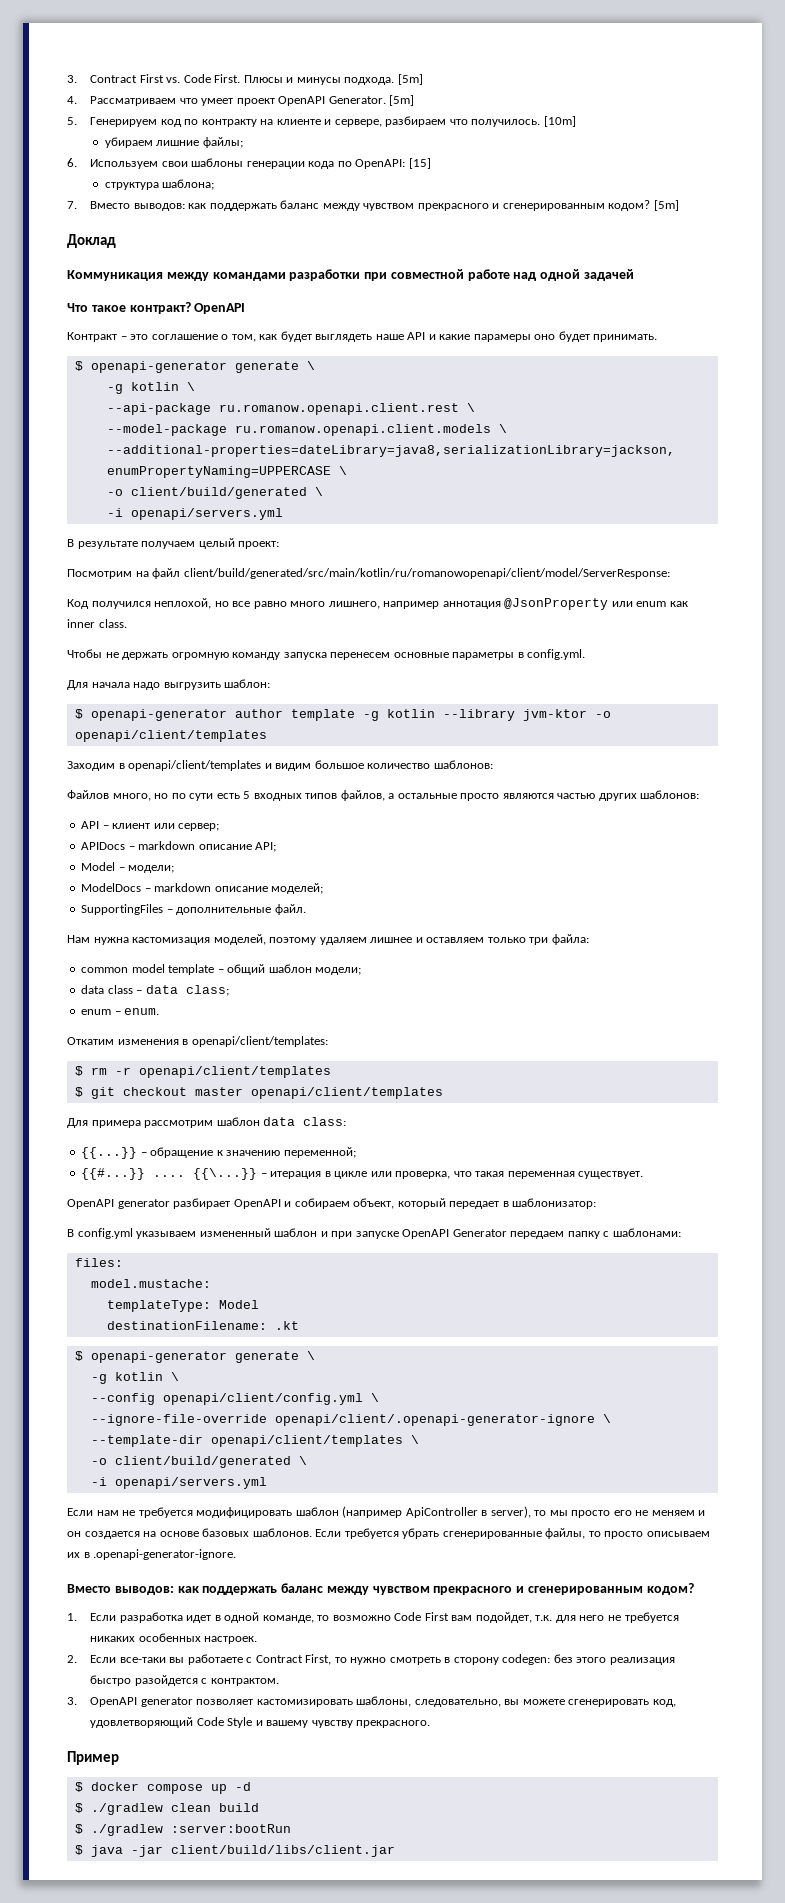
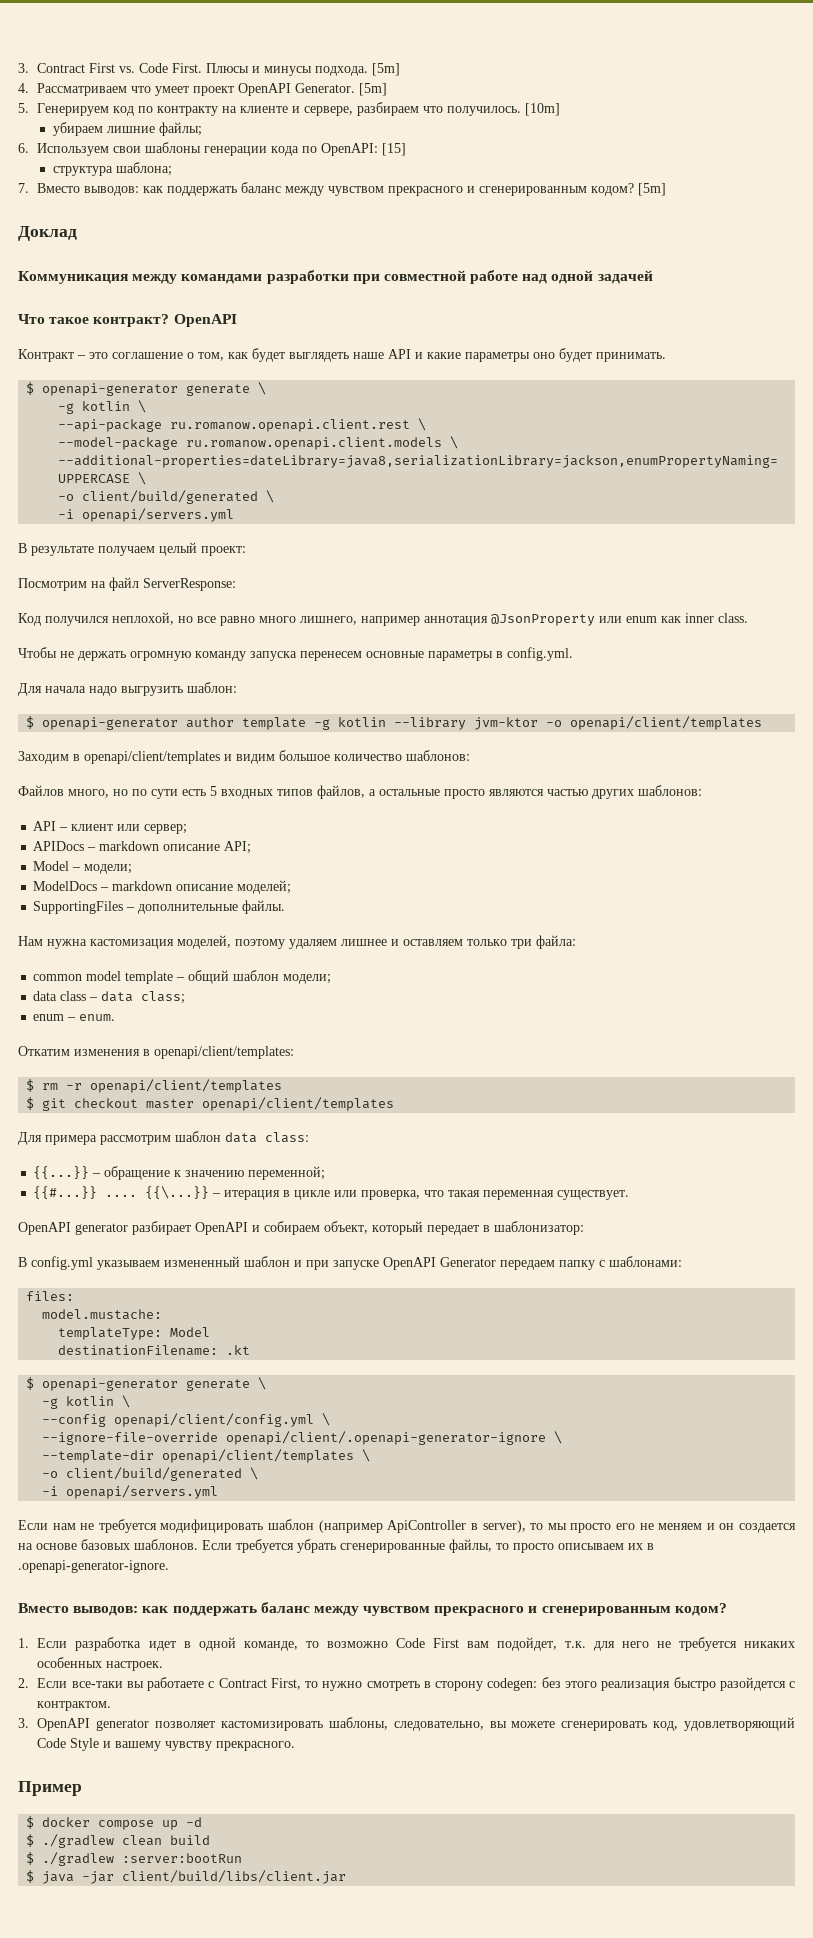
- Контракт – это соглашение о том, как будет выглядеть наше API и какие парамеры оно будет принимать.
+ Контракт – это соглашение о том, как будет выглядеть наше API и какие параметры оно будет принимать.
- Посмотрим на файл client/build/generated/src/main/kotlin/ru/romanowopenapi/client/model/ServerResponse:
+ Посмотрим на файл ServerResponse:
- SupportingFiles – дополнительные файл.
+ SupportingFiles – дополнительные файлы.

════════════════

#### Work task:
Search the listing for the word "Контракт" and return each line that holds it.

#### Task output:
- Контракт – это соглашение о том, как будет выглядеть наше API и какие парамеры оно будет принимать.
+ Контракт – это соглашение о том, как будет выглядеть наше API и какие параметры оно будет принимать.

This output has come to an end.